Photographing Christmas Lights

Christmas Light Display
Christmas Light Display
©Allen Birnbach

Photographing Christmas light displays can be lots of fun. There are lots of creative variations on a theme in play here, so go out and explore your neighborhood. Or, plan ahead for your next year’s Holiday card by shooting your own display. Here’s what you need to know.

Generally, people wait to shoot until it is dark out, but that is too late. The Christmas lights may reproduce well in the photograph, but all the other detail in the image will be lost. The goal is to match the correct exposure for the lights with the ambient light at dusk so there is detail in the lights, and detail in the buildings and sky as well.
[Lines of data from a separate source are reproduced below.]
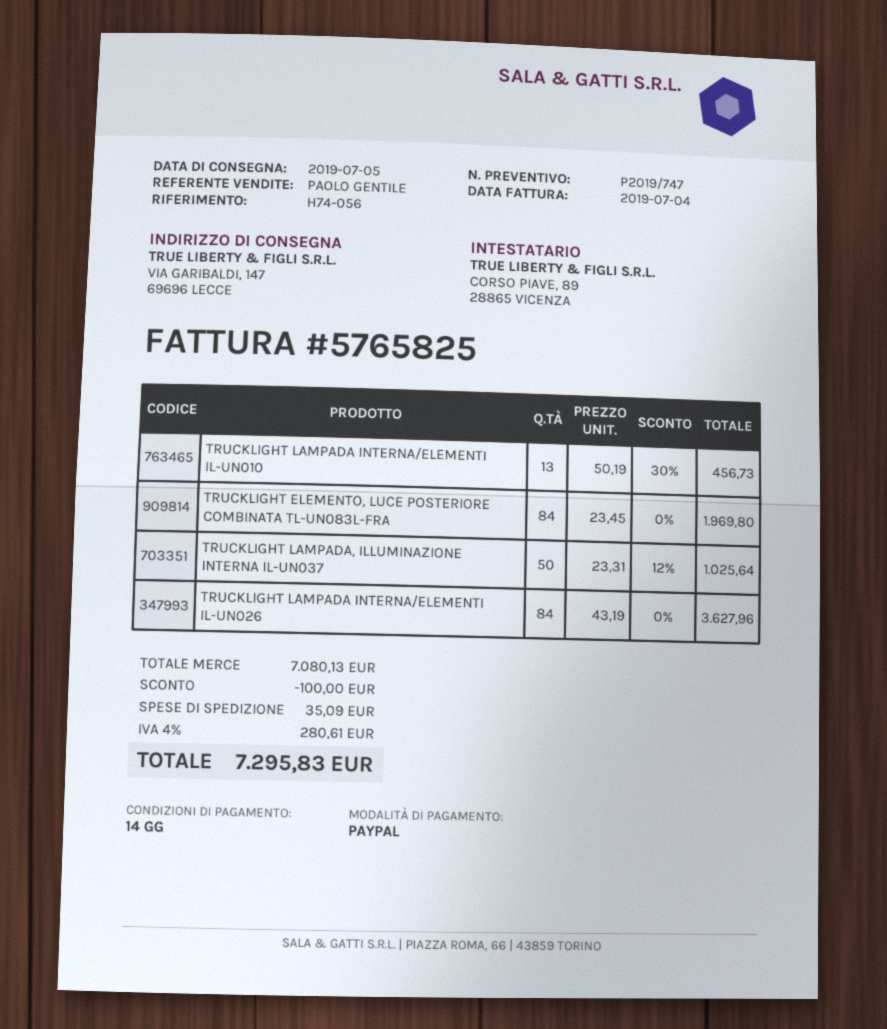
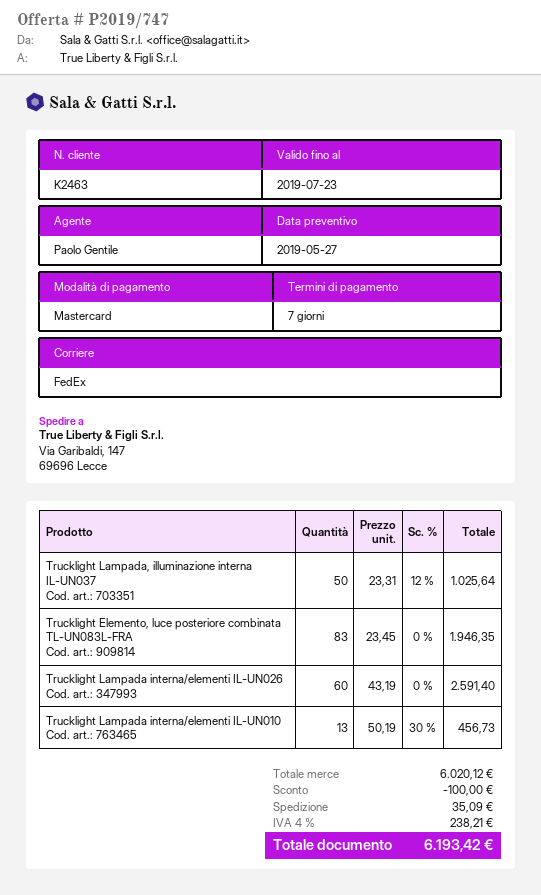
payment terms: 14 days -> 7 days
payment method: PayPal -> Mastercard
TRUCKLIGHT ELEMENTO, LUCE POSTERIORE COMBINATA TL-UN083L-FRA: 84 x 23.45 = 1969.80 -> 83 x 23.45 = 1946.35
TRUCKLIGHT LAMPADA INTERNA/ELEMENTI IL-UN026: 84 x 43.19 = 3627.96 -> 60 x 43.19 = 2591.40
subtotal: 7080.13 -> 6020.12
tax: 4% = 280.61 -> 4% = 238.21
total: 7295.83 -> 6193.42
That means that you want to get to your location right around sunset, do your scout, and find the spot you want to shoot from. I’d suggest bringing a tripod, since the exposures can be from 1 second to 5 seconds long, depending on the situation, with an ISO of 100. If you don’t have a tripod with you, you could hand hold, but be sure to use a high ISO so you keep your shutter speeds up above 1/60 second. Maybe look for a surface to brace your camera against, like a wall or tree.

The best times for making the exposures will be between 10 and 40 minutes after sunset, depending on which direction you are looking.  You’ll know you are done when the sky is black, and the separation between it and the buildings are lost.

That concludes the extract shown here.